911 dispatchers and operators get boost
Gov inks law to make them 1st responders
Thousands of 911 operators and dispatchers across New York state won “first responder” designation under a law signed Saturday by Gov. Hochul.
The bill signing was welcome news to the city’s 1,400 dispatchers and operators, a group made up primarily of women of color who have often felt overlooked even though they are the first voices New Yorkers hear when they call 911 and are key in relaying critical information to cops, firefighters and EMS.
“It means everything to us to be acknowledged as first responders,” said Monique Brown, a dispatcher and operator here across a 32-year career. “It lets the world know how important our job is.”
Legislators say the bill requires that agencies employing 911 operators provide them training “to maintain and enhance [their] knowledge, skills and proficiency.” The 911 operators hope the new law will help them win better pay, benefits and working conditions.
Brown was at work Saturday, 20 years to the day after she helped route NYPD Emergency Services Units to the World Trade Center on Sept. 11, 2001, from a desk at 11 MetroTech Center.
“I remember the smoke and chaos, people covered in ash,” said Brown. “Some didn’t have shoes on, torn clothes and all they did was get up and go to work that day.”
She now works at a 911 center in the Bronx.
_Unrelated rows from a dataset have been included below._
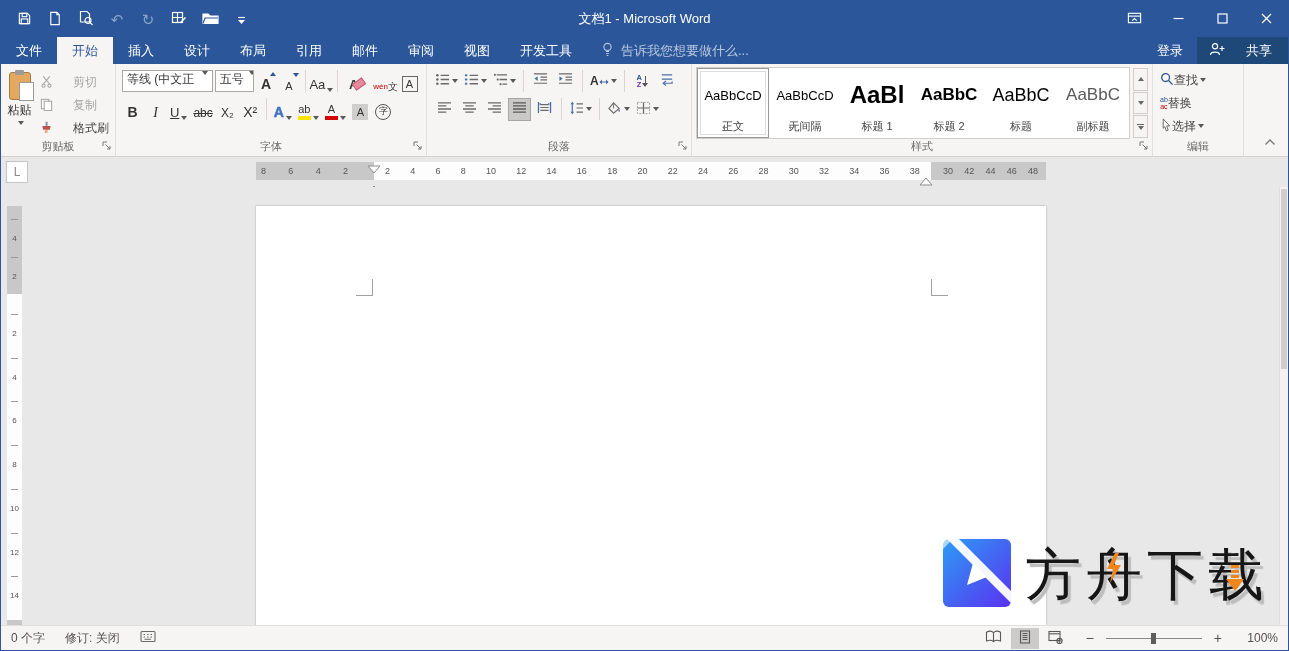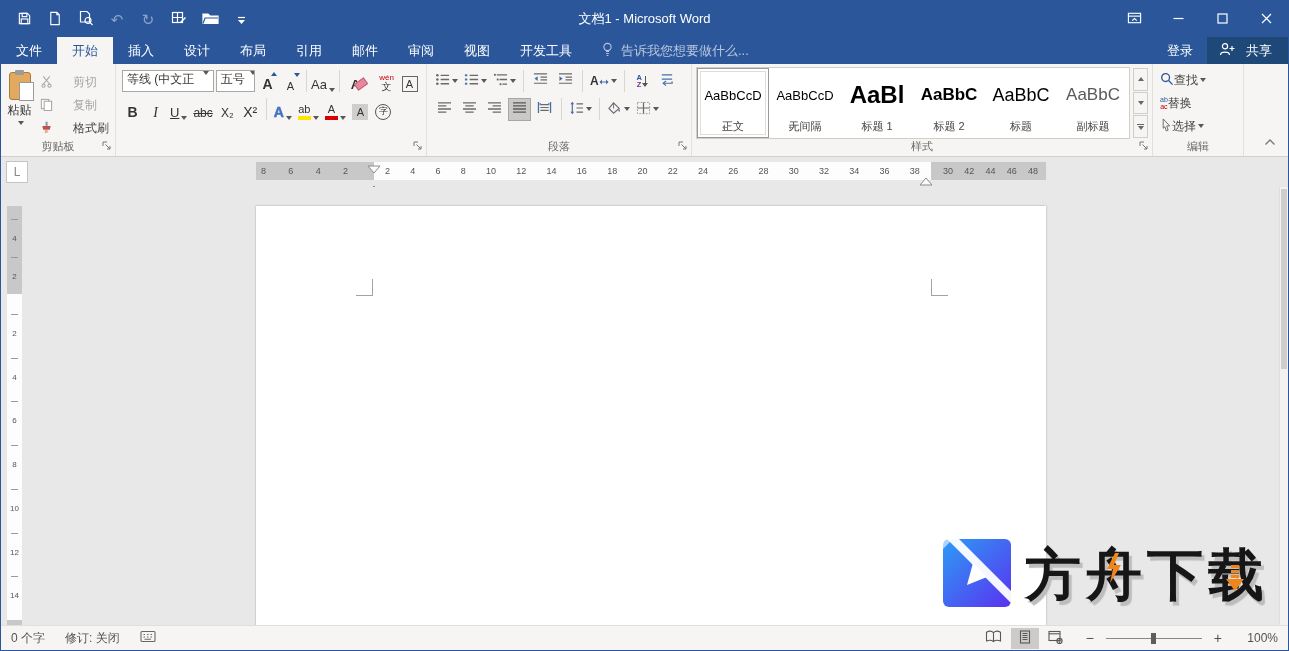--- a/index.html
+++ b/index.html
@@ -25,7 +25,7 @@
 .tellme{display:flex;align-items:center;gap:7px;margin-left:14px;color:#b9c6de}
 .tabspacer{flex:1}
 .signin{padding:0 14px;display:flex;align-items:center;color:#fff}
-.share{background:#1d4878;padding:0 16px 0 12px;display:flex;align-items:center;gap:11px;color:#fff}
+.share{background:#1d4878;padding:0 16px 0 12px;display:flex;align-items:center;gap:21px;color:#fff}
 
 
 .ribbon{position:absolute;top:63px;left:0;right:0;height:93px;background:#f6f5f3;border-bottom:1px solid #d2cfcc;display:flex}

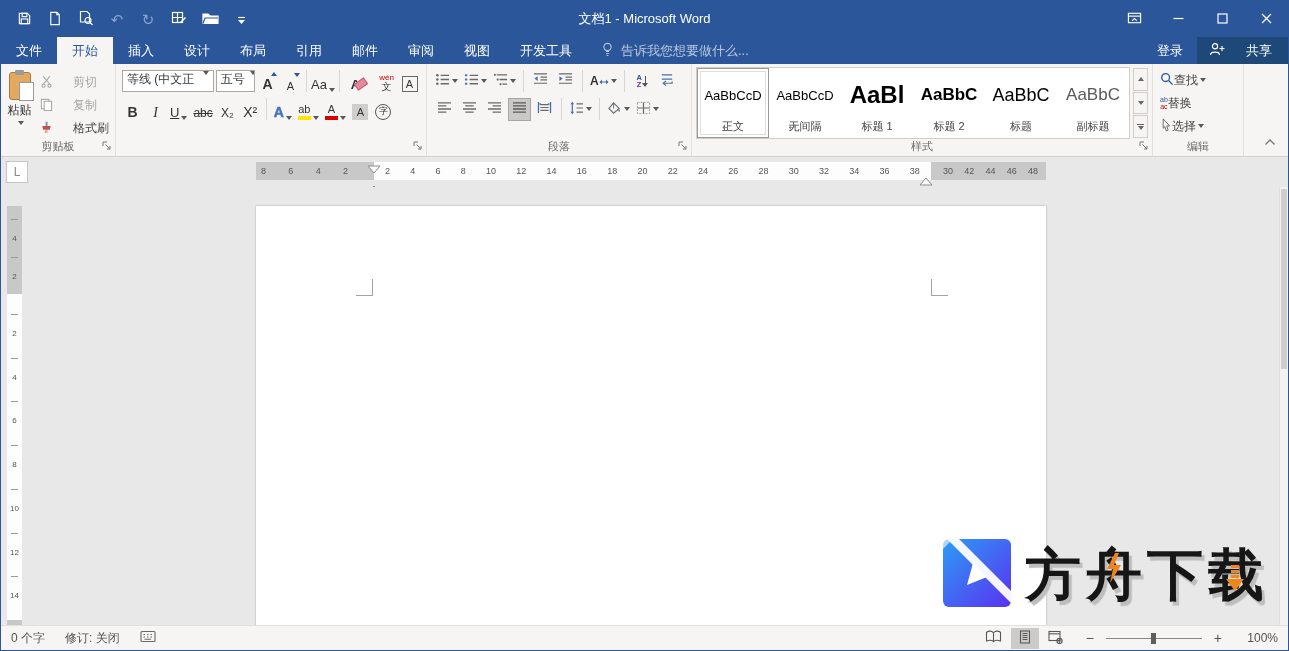--- a/index.html
+++ b/index.html
@@ -58,7 +58,7 @@
 .bI{font-style:italic;font-family:"Liberation Serif","DejaVu Serif",serif;font-size:14px}
 .bU{text-decoration:underline;font-size:13px}
 .bS{text-decoration:line-through;font-size:12px}
-.stack{display:flex;flex-direction:column;align-items:center;line-height:1;justify-content:center}
+.stack{display:flex;flex-direction:row;align-items:center;line-height:1;justify-content:center}
 .stack .t{font-size:8px;color:#c00}
 .stack .b{font-size:10px;color:#333}
 .barbtn{display:flex;flex-direction:column;align-items:center;line-height:1;gap:1px}

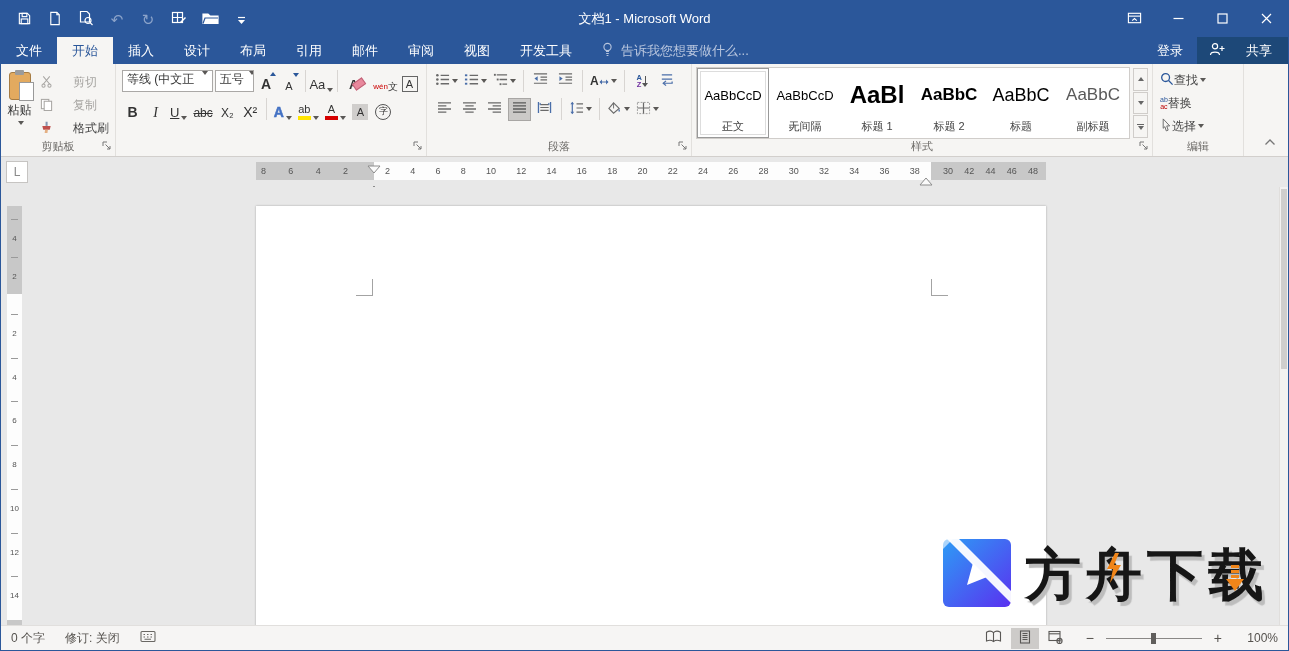--- a/index.html
+++ b/index.html
@@ -412,6 +412,7 @@
             </button>
         </div>
       </div>
+      <div class="rglabel">字体</div>
       <button class="launcher">
           <span><svg width="10" height="10" viewBox="0 0 10 10" fill="none" stroke="#777" stroke-width="1">
               <path d="M1,1 H5 M1,1 V5"></path>

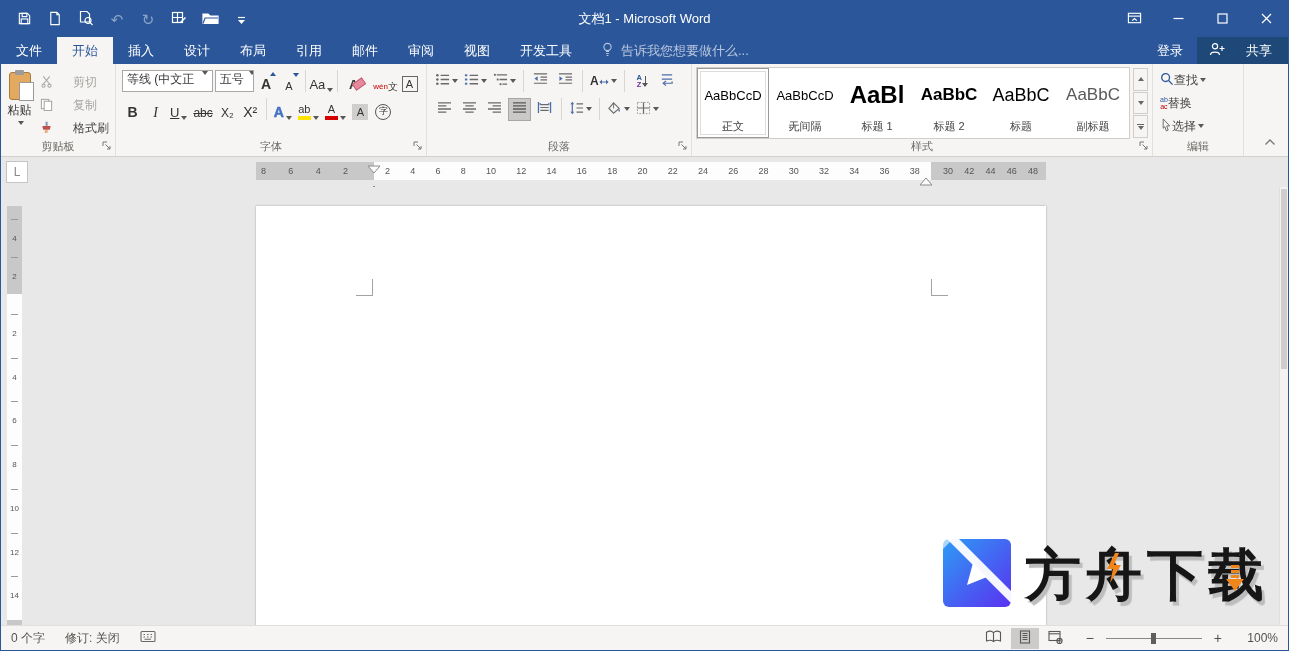--- a/index.html
+++ b/index.html
@@ -135,7 +135,7 @@
 
 
 .wm{position:absolute;left:942px;top:352px;display:flex;align-items:center;gap:14px}
-.wtext{font-size:56px;font-weight:bold;color:#161616;letter-spacing:5px;line-height:1;text-shadow:3px 4px 1px #bdbdbd}
+.wtext{font-size:56px;font-weight:normal;color:#161616;letter-spacing:5px;line-height:1;text-shadow:3px 4px 1px #bdbdbd}
 .wacc{position:absolute}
New York becomes the seventh state to formalize the designation. Several previous versions of the proposal languished in Albany until both the Assembly and the Senate passed the bills unanimously back in June.
“Having this bill signed lets us know at last we’ve been recognized finally,” said Alma Roper, executive vice president for Local 1549, which represents the city’s operators and dispatchers.
Roper was a 911 supervisor on Sept. 11, 2001.
“What bothers me is that everyone gets recognized but us,” she said. “This bill gives us the respect that we have worked so tirelessly for.”
Key to bringing the bill forward were Assemblymen Peter Abbate, a Democrat from Brooklyn, and Joseph DeStefano, a Republican from Suffolk County.
“A lot of people think the operators are just people who answer the phone. They don’t recognize the importance of their work,” said DeStefano, who was a 911 supervisor in Suffolk for 27 years. “It’s a recognition that opens the door for many things.”
Abbate noted it took two years to get the bill passed. He said he got involved because cops and firefighters told him how important the operators were to their work.
“They play a vital role and when you realize how stressful the job is, we thought it would [be] deserving for them to have the title,” he said.
Chrystle Bullock, a 20-year veteran of the city’s 911 system, said the stress of hearing one person after another in crisis all day long takes a toll.
“This is going to be a great morale booster,” she said. “Hopefully, the bill will get us better health services, like paid mental health days. We don’t realize how the work affects us.”